It is disorienting. From the John Singer Sargent frontal nude painting of McKeller in Boston’s Museum of Fine Arts, I’d imagined Thomas as tall and slender. The Registrar’s answers to Question One on the draft card force me to return to Sargent’s earlier drawings of him. Looking more closely, I can see that even a hundred years ago a body like Thomas’s was not accidental. It must have taken relentless work to make a delicate frame that strong. I recall the Charles Atlas “95 lb. weakling” ads filling the magazine, newspaper, and comic-book back-pages when I was growing up and want to laugh and cry at the same time. It’s not hard to see why Sargent drew inspiration from Thomas’s body for both his male and female forms.

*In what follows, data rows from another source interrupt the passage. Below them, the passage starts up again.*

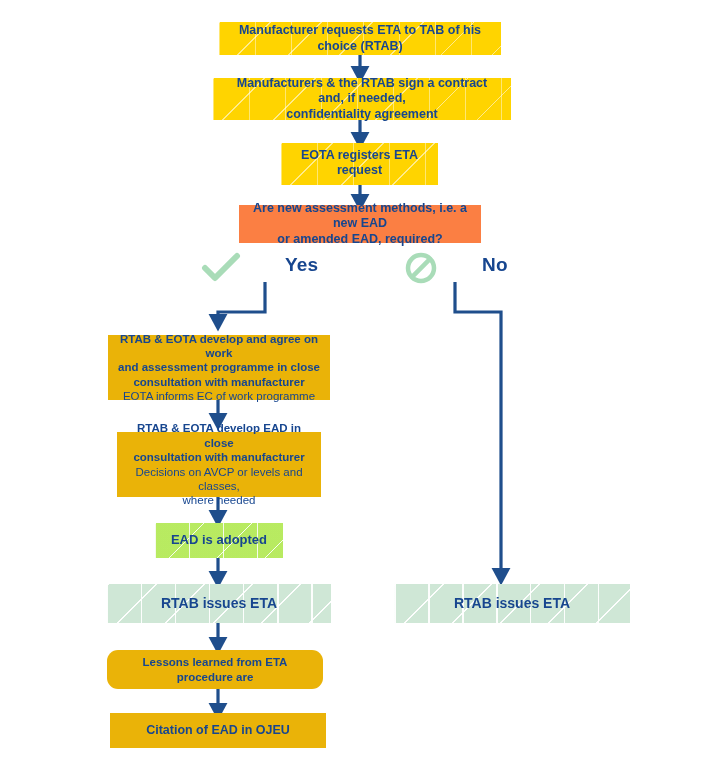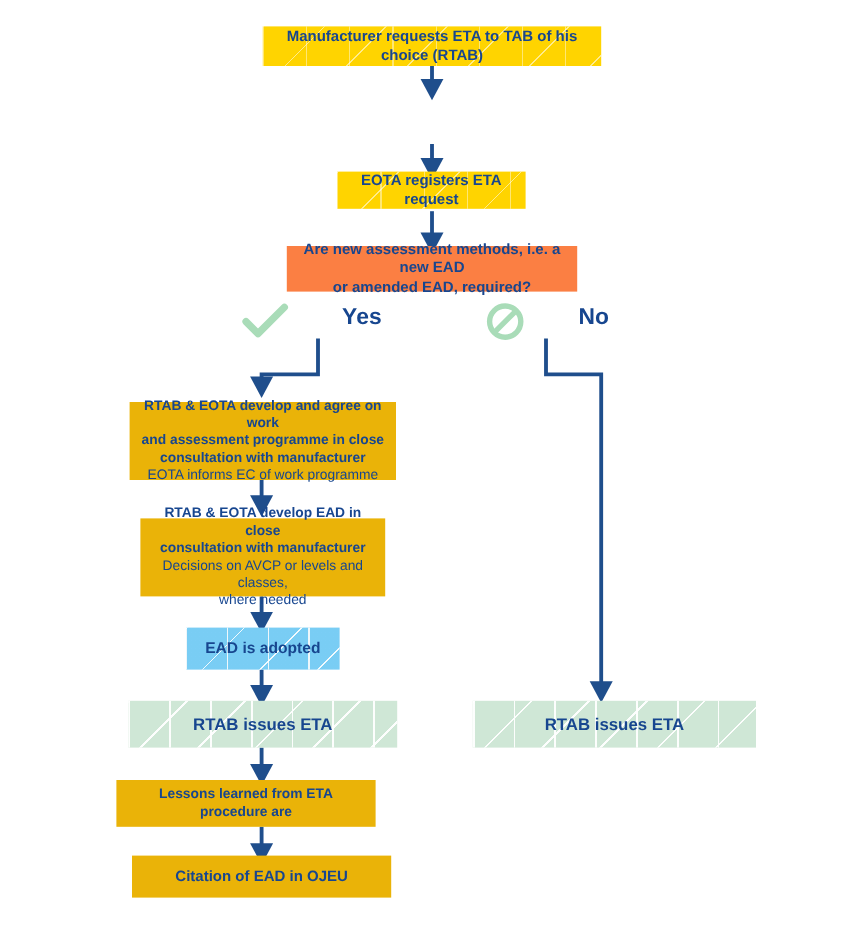"Manufacturers & the RTAB sign" div.node { html: none -> <div> <span> <span>Manufacturers &amp; the RTAB sign a contract and, if needed,</span> <span>confidentiality agreement</span> </span> </div> }
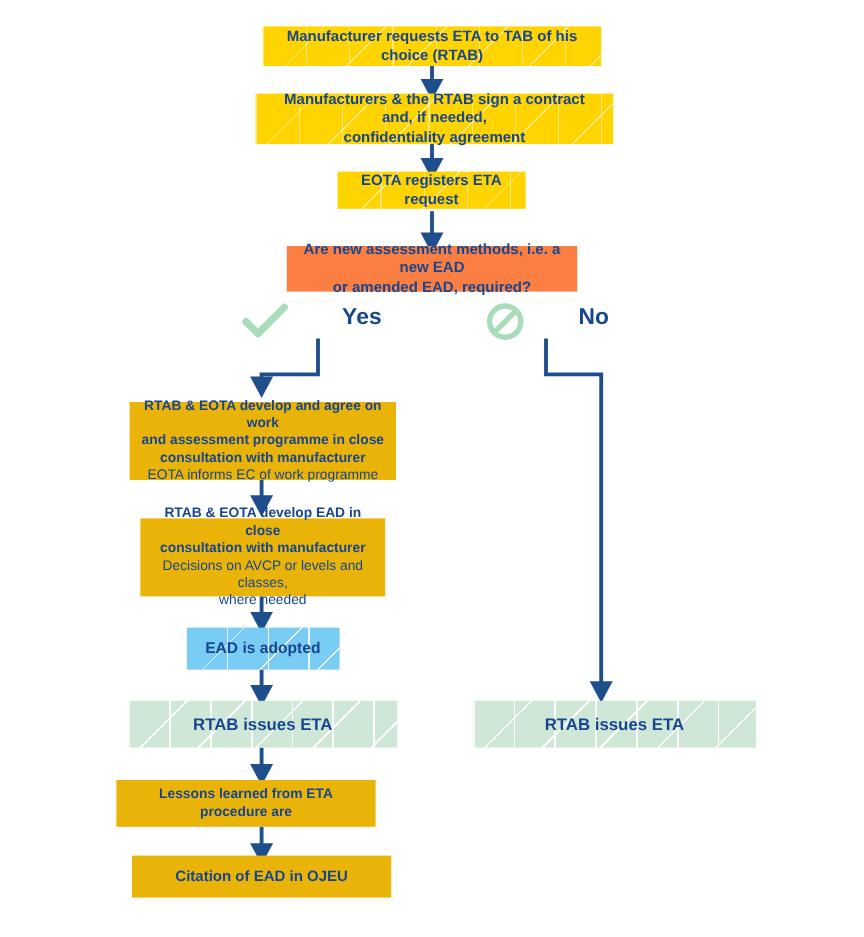"EOTA registers ETA request" div.node { align-items: none -> flex-end; height: 31px -> 42px }
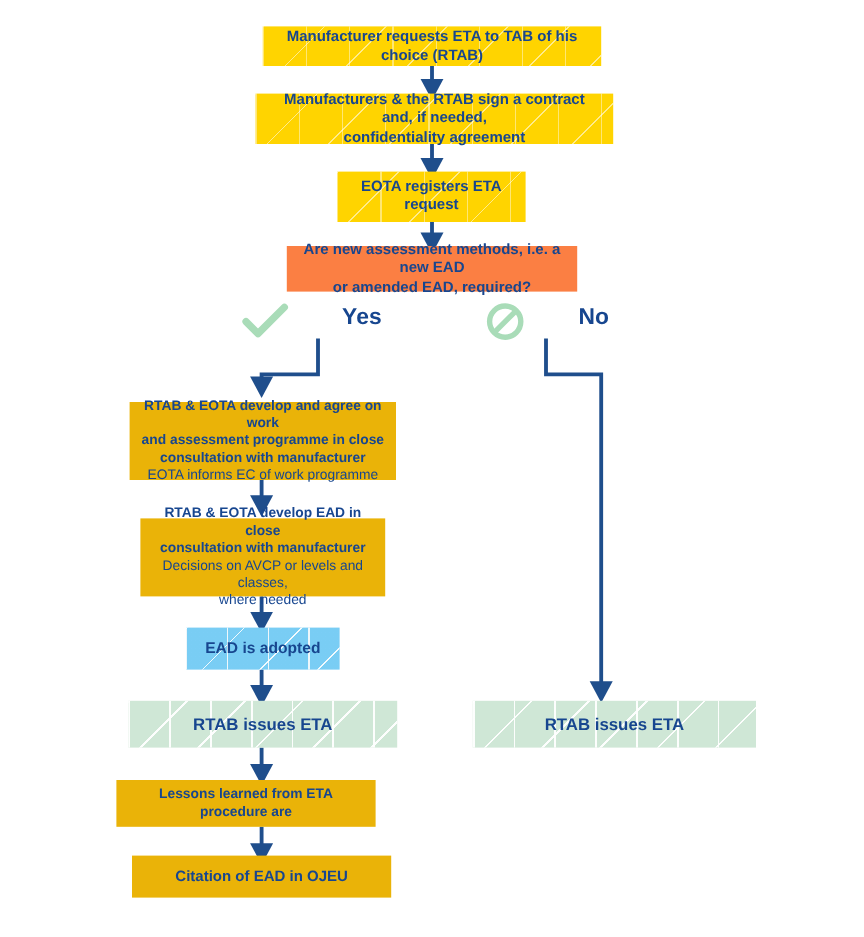"EAD is adopted" .pale { background: #7dd3fc -> #bef264 }
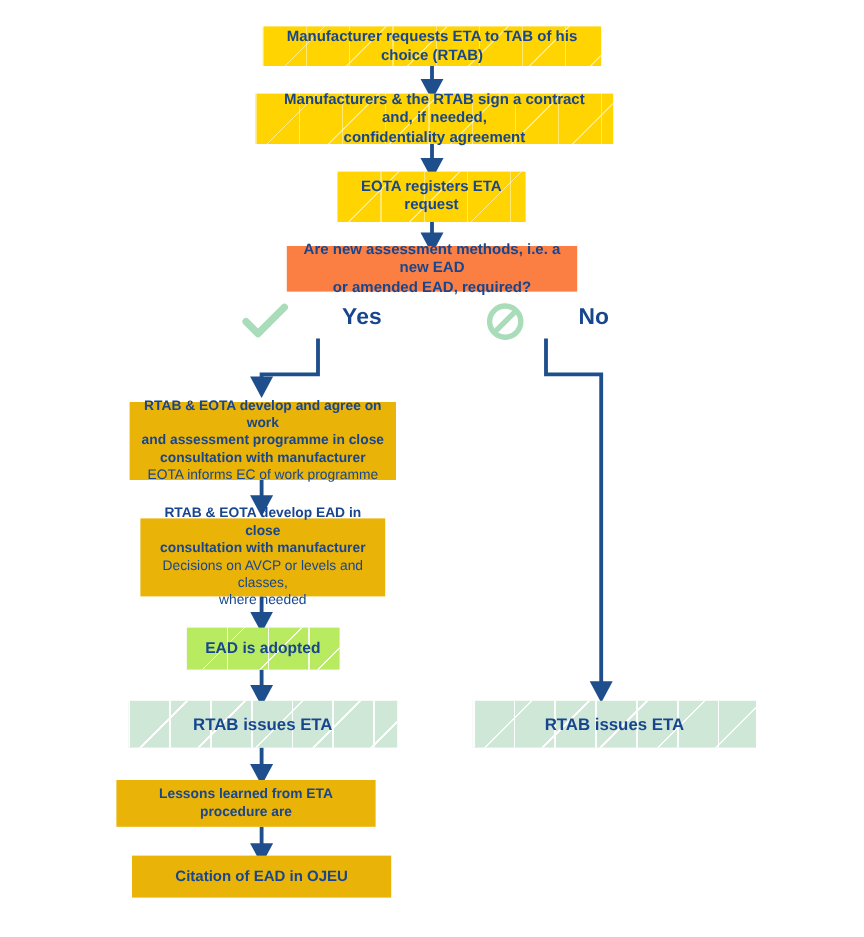"Lessons learned from ETA procedure" div.node { border-radius: none -> 11px; left: 97px -> 107px }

No one knows the reasons why Thomas left the South; we still do not have definitive information. But the psychic pressures must have been enormous. Whether the inner battles were life preserving — the need to escape social and cultural suffocation, even fear for his physical life and of other depredation — or romantic (had he met someone?), turmoil made him brave. It took courage to leave when Thomas did. He left three to four years before the beginning of the Great Migration, before folk wisdom had accumulated on where you should go and what you should do when you got there. It took even greater courage when one considers that men like McKeller wouldn’t leave the South in large numbers until more than a quarter century later.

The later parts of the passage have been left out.